The reply should hold every line of the data below, unchanged, and none of the pictures.

BEGIN DATA RECORDS

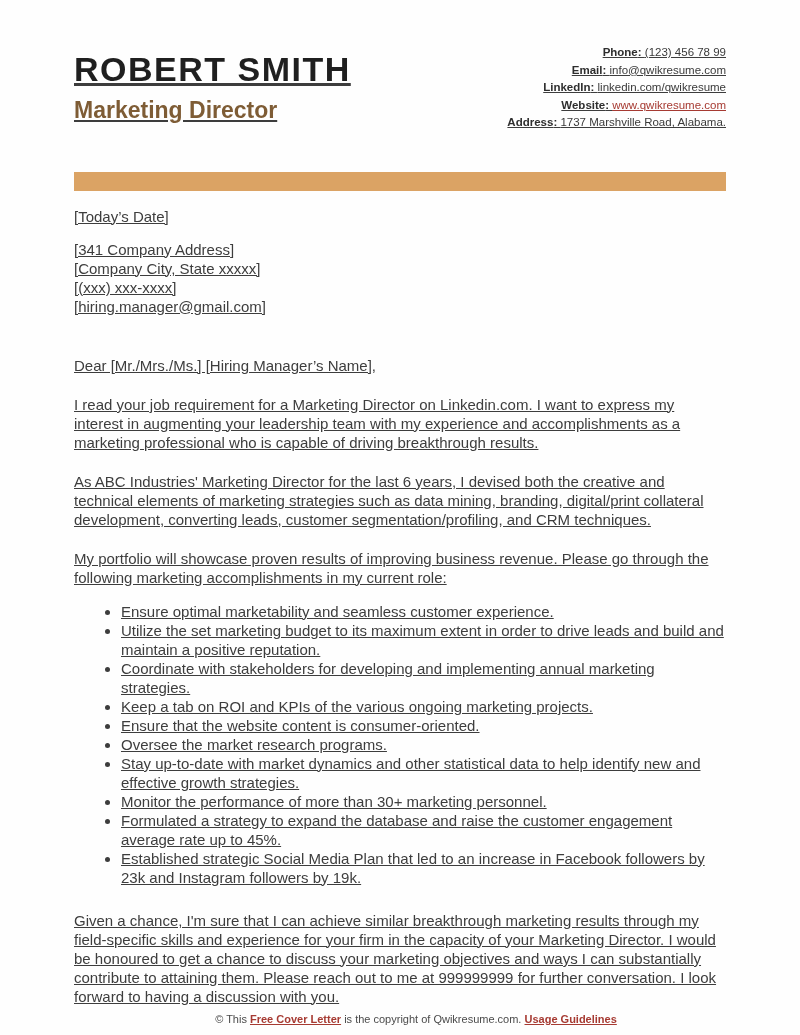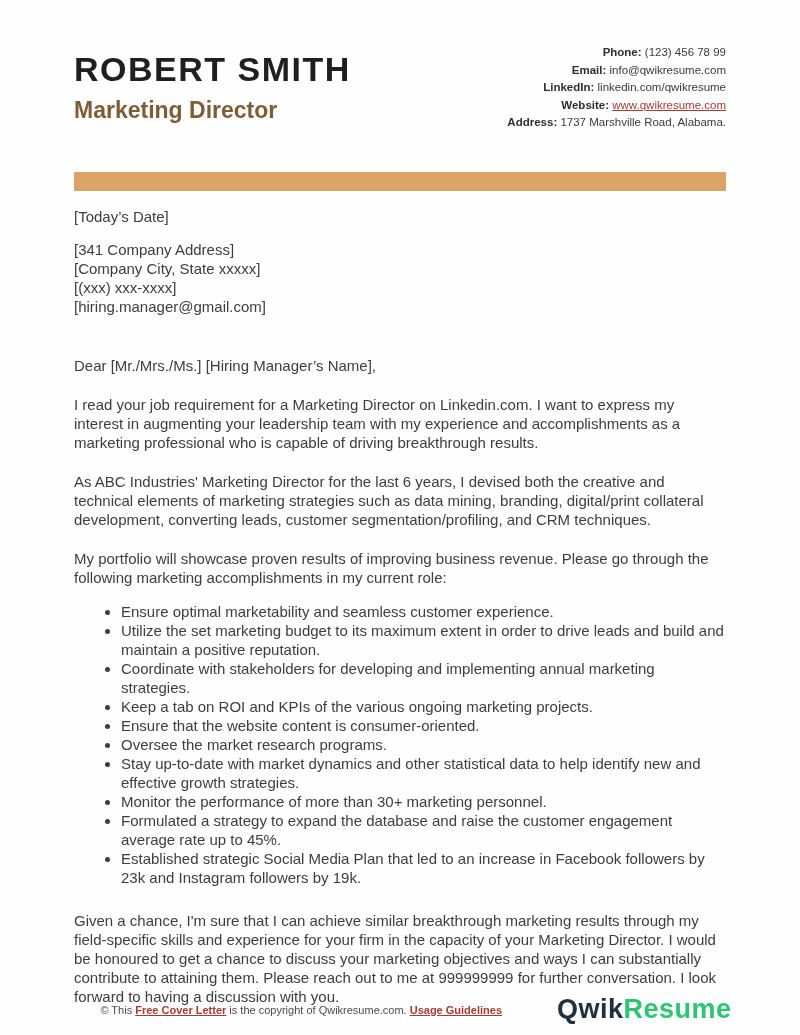--- a/index.html
+++ b/index.html
@@ -13,6 +13,7 @@
     font-family: "Liberation Sans", sans-serif;
     color: #3d3d3d;
     overflow: hidden;
+    text-decoration: underline;
   }
   .inner { padding: 44px 74px 0 74px; }
 

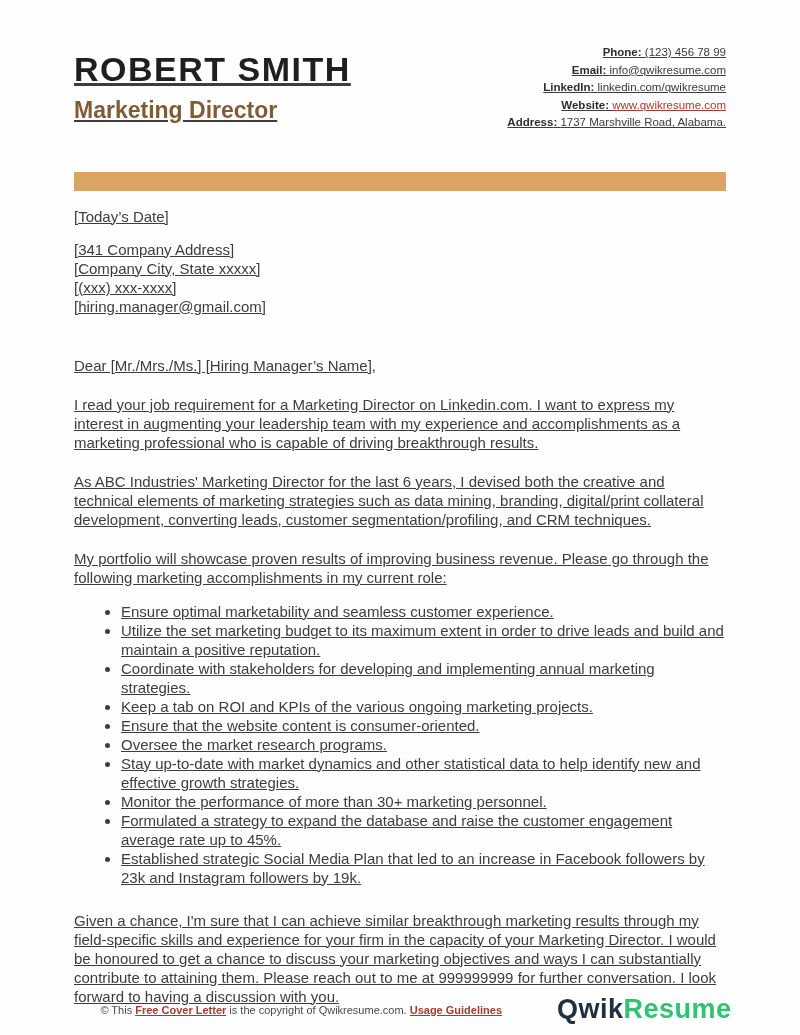--- a/index.html
+++ b/index.html
@@ -140,9 +140,6 @@
       <span>is the copyright of Qwikresume.com.</span>
       <span class="footer-link">Usage Guidelines</span>
     </div>
-    <div class="logo">
-      <span class="logo-qwik">Qwik</span><span class="logo-resume">Resume</span>
-    </div>
   </div>
 </div>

END DATA RECORDS

- **WRITTEN SOLUTION**:
--- a/index.html
+++ b/index.html
@@ -13,6 +13,7 @@
     font-family: "Liberation Sans", sans-serif;
     color: #3d3d3d;
     overflow: hidden;
+    text-decoration: underline;
   }
   .inner { padding: 44px 74px 0 74px; }
 

--- a/index.html
+++ b/index.html
@@ -140,9 +140,6 @@
       <span>is the copyright of Qwikresume.com.</span>
       <span class="footer-link">Usage Guidelines</span>
     </div>
-    <div class="logo">
-      <span class="logo-qwik">Qwik</span><span class="logo-resume">Resume</span>
-    </div>
   </div>
 </div>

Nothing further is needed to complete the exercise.